Nuclear Waste Cleanup:
Preliminary Observations on DOE's Cleanup of the Paducah Uranium Enrichment Plant
GAO-04-278T: Published: Dec 6, 2003. Publicly Released: Dec 6, 2003.
In 1988, radioactive contamination was found in the drinking water wells of residences located near the federal government's uranium enrichment plant in Paducah, Kentucky, which is still in operation. In response, the Department of Energy (DOE) began a cleanup program to identify and remove contamination in the groundwater, surface water, and soil located within and outside the plant. In 2000, GAO reported that DOE faced significant challenges in cleaning up the site and that it was doubtful that the cleanup would be completed as scheduled by 2010, and within the $1.3 billion cost projection. GAO was asked to testify on (1) how much DOE has spent on the Paducah cleanup and for what purposes, and the estimated total future costs for the site; (2) the status of DOE's cleanup effort; and (3) the challenges DOE faces in completing the cleanup. This testimony is based on ongoing work, and GAO expects to issue a final report on this work in April 2004.

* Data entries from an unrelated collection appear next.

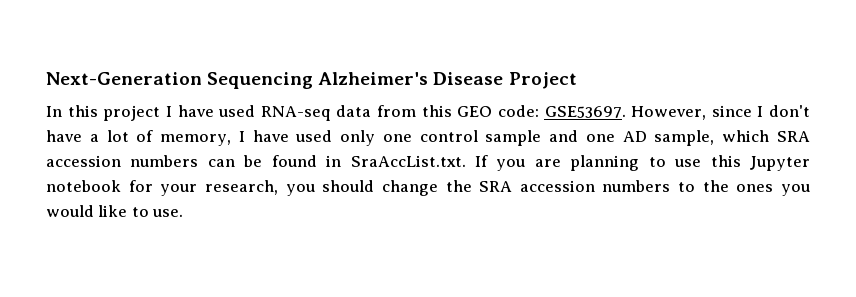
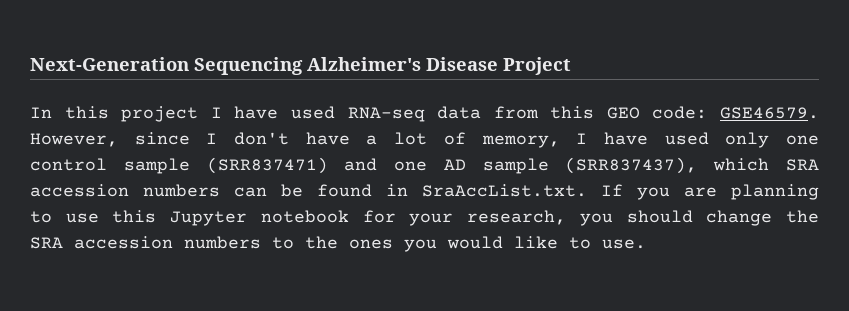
[544,106,626,118] GSE53697. -> [720,107,820,119] GSE46579.
(542, 138) none -> [206,157,328,174] (SRR837471)
[654,130,715,146] sample, -> [482,157,698,174] sample (SRR837437),

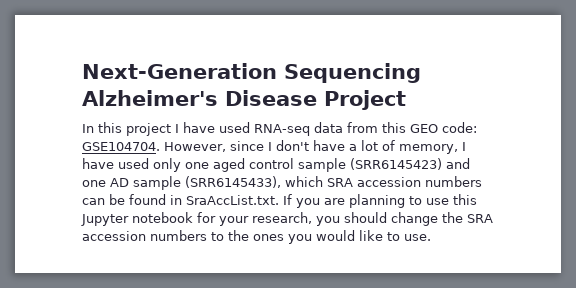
[720,107,820,119] GSE46579. -> [82,142,160,151] GSE104704.
(820, 140) none -> [213,158,245,172] aged
[206,157,328,174] (SRR837471) -> [350,158,442,170] (SRR6145423)
[565,157,698,174] (SRR837437), -> [185,176,281,188] (SRR6145433),

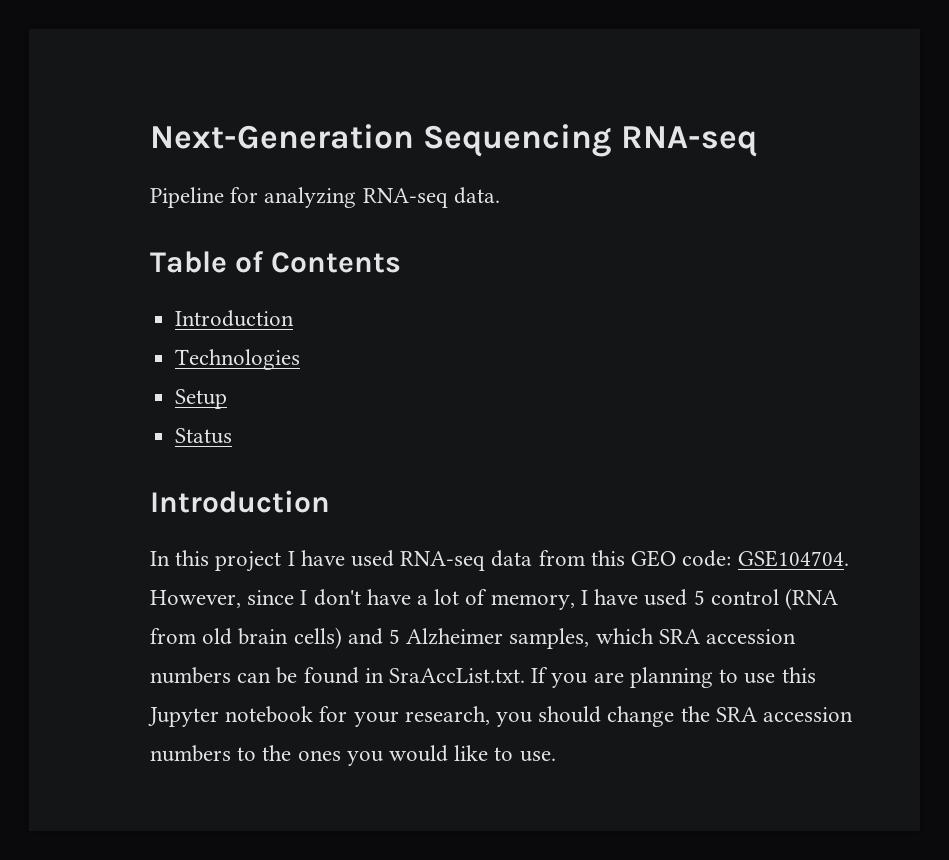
[82,90,406,110] Alzheimer's Disease Project -> [621,126,758,157] [150,187,500,208] [150,251,402,273] [175,310,295,327] [175,349,301,370] [175,389,228,409] [175,428,233,444] [150,490,330,513] RNA-seq // Pipeline for analyzing RNA-seq data. // Table of Contents // Introduction // Technologies // Setup // Status // Introduction
[153,158,470,172] [82,176,281,190] only one aged control sample (SRR6145423) and one AD sample (SRR6145433), -> [693,588,838,610] [150,627,590,649] 5 control (RNA from old brain cells) and 5 Alzheimer samples,

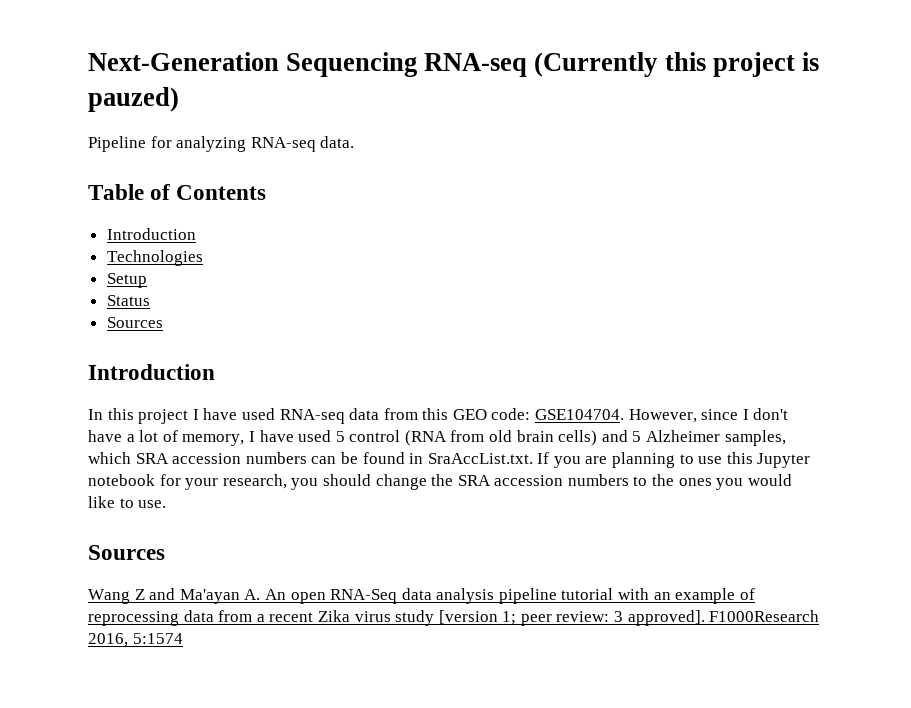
(758, 141) none -> [534,52,819,77] [88,87,179,112] (Currently this project is pauzed)
(233, 436) none -> [106,317,163,328] // Sources
(556, 756) none -> [88,545,165,560] [88,588,755,604] [88,610,820,626] [88,633,183,647] // Sources // Wang Z and Ma'ayan A. An open RNA-Seq data analysis pipeline tutorial with an example of reprocessing data from a recent Zika virus study [version 1; peer review: 3 approved]. F1000Research 2016, 5:1574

Since 1988, DOE has spent $823 million, adjusted to fiscal year 2002 constant dollars, on the Paducah cleanup program. Of this total, DOE spent $372 million (45 percent) for a host of operations activities, including general maintenance and security; $298 million (36 percent) for actions to clean up contamination and waste; and almost $153 million (19 percent) for studies to assess the extent of contamination and determine what cleanup actions were needed. DOE currently projects that the cleanup will take until 2019 and cost $2 billion to complete--nine years and $700 million more than its earlier projection. The $2 billion, however, does not include the cost of other DOE activities required to close the site after the uranium enrichment plant ceases operations, including final decontamination and decommissioning of the plant and long-term environmental monitoring. DOE estimates these activities will bring the total cost to over $13 billion through 2070. DOE has made some progress in cleaning up contamination and waste at Paducah, but the majority of the work remains to be done. For example, while DOE has removed over 4,500 tons of scrap metal, over 50,000 tons of contaminated scrap metal remain. Similarly, while DOE's pilot test of a new technology for removing the hazardous chemical trichloroethylene (TCE) from groundwater at the site had promising results, the technology will not be fully implemented for over a year. DOE's key challenge in completing the Paducah cleanup is achieving stakeholder agreement on the cleanup approach. For example, differences between DOE and the regulatory entities--the Commonwealth of Kentucky and the U.S. Environmental Protection Agency--over the cleanup scope and time frames resulted in an almost 2-year dispute, from June 2001 to April 2003, that disrupted progress. All three parties are working to develop an accelerated cleanup plan, but continued cooperation will be required in order to advance the cleanup.